Nach dem Ablauf des Countdowns werden die sehnsüchtig wartenden Fans von der sanften Melodie aus "Swanheart" überrascht, die Troy Donockley gefühlvoll anstimmt. Erst nach seinem Solo eröffnet das Duo "Dark Chest Of Wonders" und "Wish I Had An Angel" vom 2004er "Once" die spektakuläre Zeitreise in die NIGHTWISH-Historie. Viele der Songs wurden seit Jahren nicht live gespielt, erst recht nicht in dieser Konstellation.

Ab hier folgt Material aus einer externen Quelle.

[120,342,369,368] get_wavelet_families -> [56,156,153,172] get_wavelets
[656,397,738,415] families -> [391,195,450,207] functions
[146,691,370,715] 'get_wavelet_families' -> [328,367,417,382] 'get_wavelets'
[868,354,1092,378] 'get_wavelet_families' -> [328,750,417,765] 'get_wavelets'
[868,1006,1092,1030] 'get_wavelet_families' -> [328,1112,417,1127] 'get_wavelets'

Besonders Anhänger der Tarja-Phase dürfen sich in den zwei Stunden, die der Auftritt dauert, über kraftvolle Darbietungen früher NIGHTWISH-Perlen und Raritäten freuen.

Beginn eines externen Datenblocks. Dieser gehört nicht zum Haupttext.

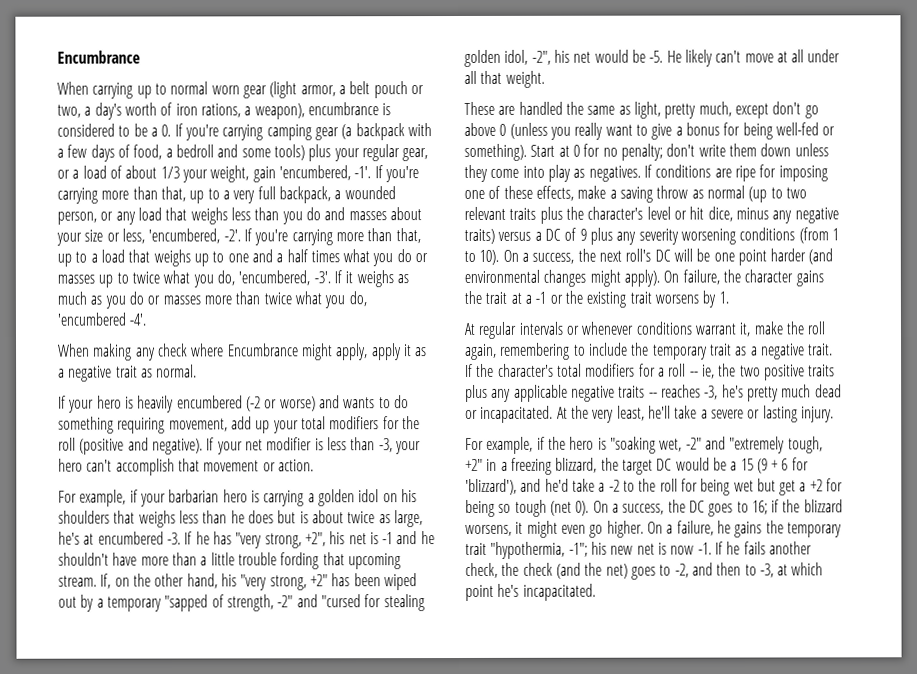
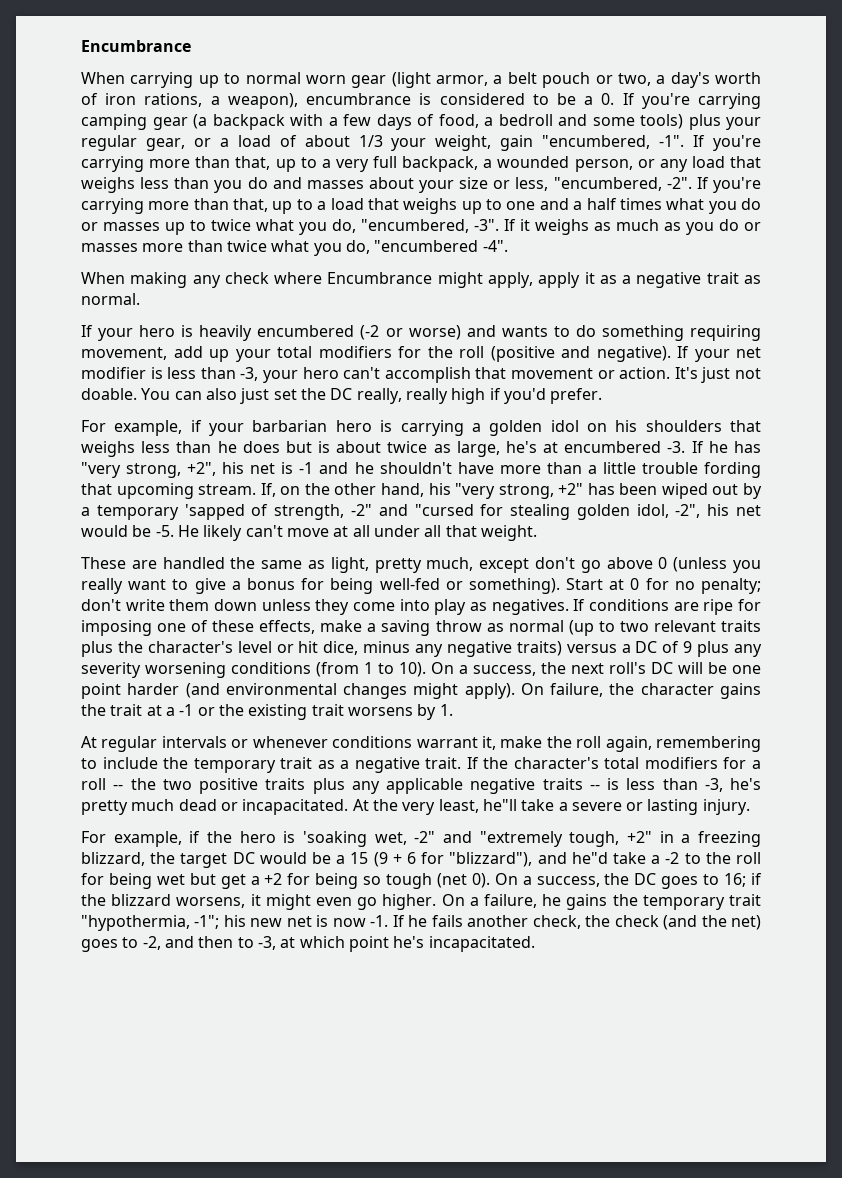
[278,165,372,181] 'encumbered, -1'. -> [542,135,685,149] "encumbered, -1".
[148,228,241,244] 'encumbered, -2'. -> [553,177,692,191] "encumbered, -2".
[238,270,331,286] 'encumbered, -3'. -> [361,219,499,233] "encumbered, -3".
[57,312,147,326] 'encumbered -4'. -> [374,240,508,252] "encumbered -4".
(314, 465) none -> [674,367,762,383] [81,388,603,404] It's just not doable. You can also just set the DC really, really high if you'd prefer.
[164,594,209,612] "sapped -> [184,504,245,520] 'sapped
[701,364,715,379] ie, -> (124, 787) none
[660,384,701,398] reaches -> [607,778,698,790] is less than
[647,405,671,419] he'll -> [482,799,517,811] he"ll
[609,436,656,454] "soaking -> [303,831,367,847] 'soaking
[465,478,569,495] 'blizzard'), and he'd -> [449,852,608,867] "blizzard"), and he"d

Floor Jansen, die perfekte Mischung aus wunderhübscher Frontlady und rockender Rampensau, interpretiert die alten Songs atemberaubend gut. Ich habe es oft genug geschrieben und ich tue es noch einmal: Diese Frau ist nicht nur die perfekte Frontfrau für NIGHTWISH, weil sie eben alles (!) unbeschreiblich gut singen kann, sondern eine der besten Sängerinnen im Metal-Zirkus überhaupt – gesegnet mit einer unheimlich einnehmenden Bühnenpräsenz und einem Draht zum Publikum.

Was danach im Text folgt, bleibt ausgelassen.